### Task objective:
Repeat every record below exactly, omitting any pictures.
═════ Record set
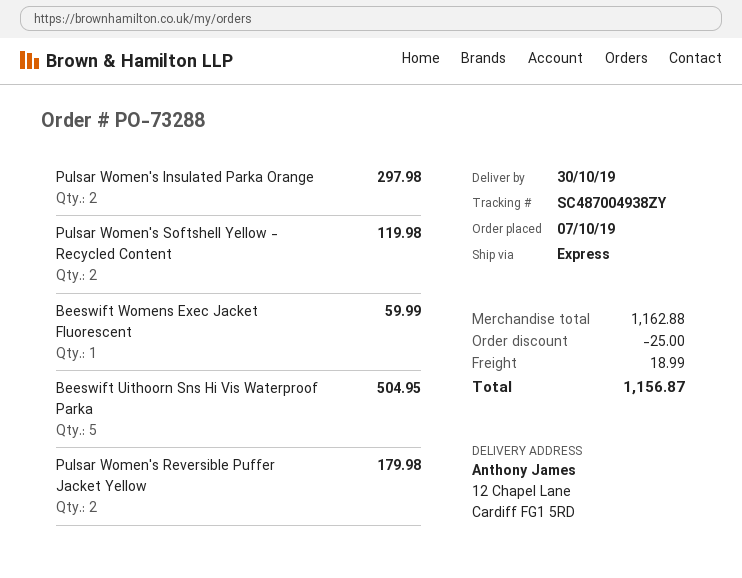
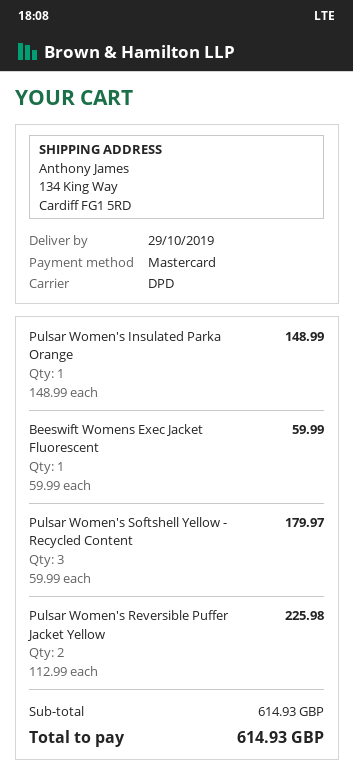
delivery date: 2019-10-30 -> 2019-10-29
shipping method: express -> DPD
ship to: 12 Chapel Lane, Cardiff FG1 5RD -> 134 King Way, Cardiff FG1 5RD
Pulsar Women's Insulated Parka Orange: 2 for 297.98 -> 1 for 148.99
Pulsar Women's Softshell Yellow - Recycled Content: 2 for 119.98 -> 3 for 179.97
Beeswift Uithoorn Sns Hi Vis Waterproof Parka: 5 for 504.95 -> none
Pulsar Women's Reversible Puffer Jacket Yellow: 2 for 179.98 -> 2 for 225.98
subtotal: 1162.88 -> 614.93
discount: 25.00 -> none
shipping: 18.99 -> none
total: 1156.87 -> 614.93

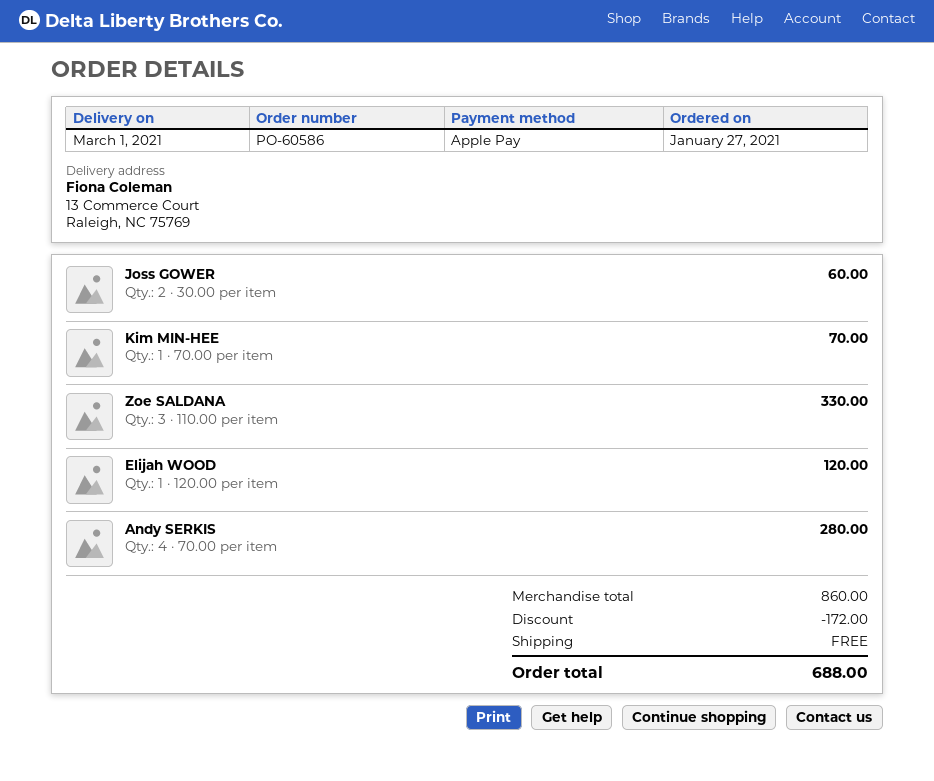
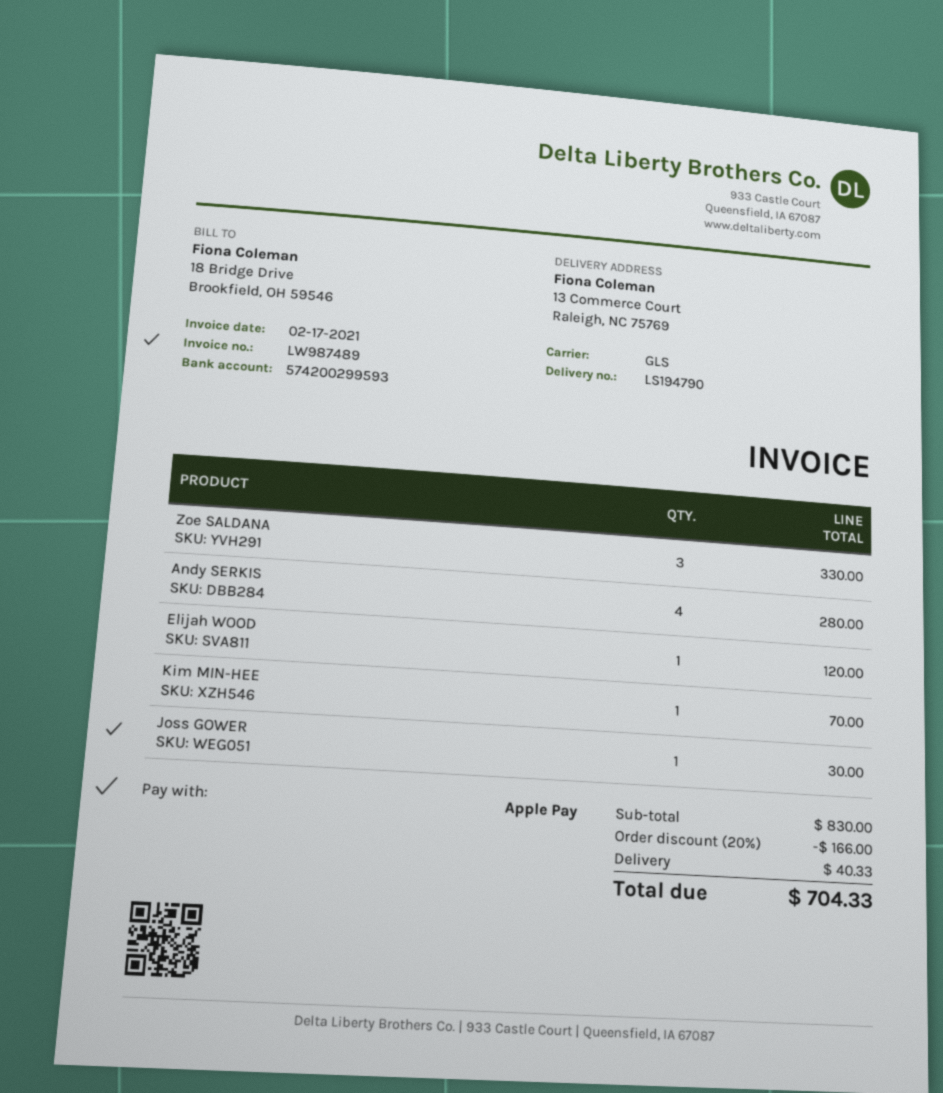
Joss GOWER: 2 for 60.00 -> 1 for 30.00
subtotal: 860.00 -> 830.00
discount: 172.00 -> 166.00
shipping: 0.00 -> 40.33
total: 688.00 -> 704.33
══════════
### Solution below:
delivery date: 2019-10-30 -> 2019-10-29
shipping method: express -> DPD
ship to: 12 Chapel Lane, Cardiff FG1 5RD -> 134 King Way, Cardiff FG1 5RD
Pulsar Women's Insulated Parka Orange: 2 for 297.98 -> 1 for 148.99
Pulsar Women's Softshell Yellow - Recycled Content: 2 for 119.98 -> 3 for 179.97
Beeswift Uithoorn Sns Hi Vis Waterproof Parka: 5 for 504.95 -> none
Pulsar Women's Reversible Puffer Jacket Yellow: 2 for 179.98 -> 2 for 225.98
subtotal: 1162.88 -> 614.93
discount: 25.00 -> none
shipping: 18.99 -> none
total: 1156.87 -> 614.93

Joss GOWER: 2 for 60.00 -> 1 for 30.00
subtotal: 860.00 -> 830.00
discount: 172.00 -> 166.00
shipping: 0.00 -> 40.33
total: 688.00 -> 704.33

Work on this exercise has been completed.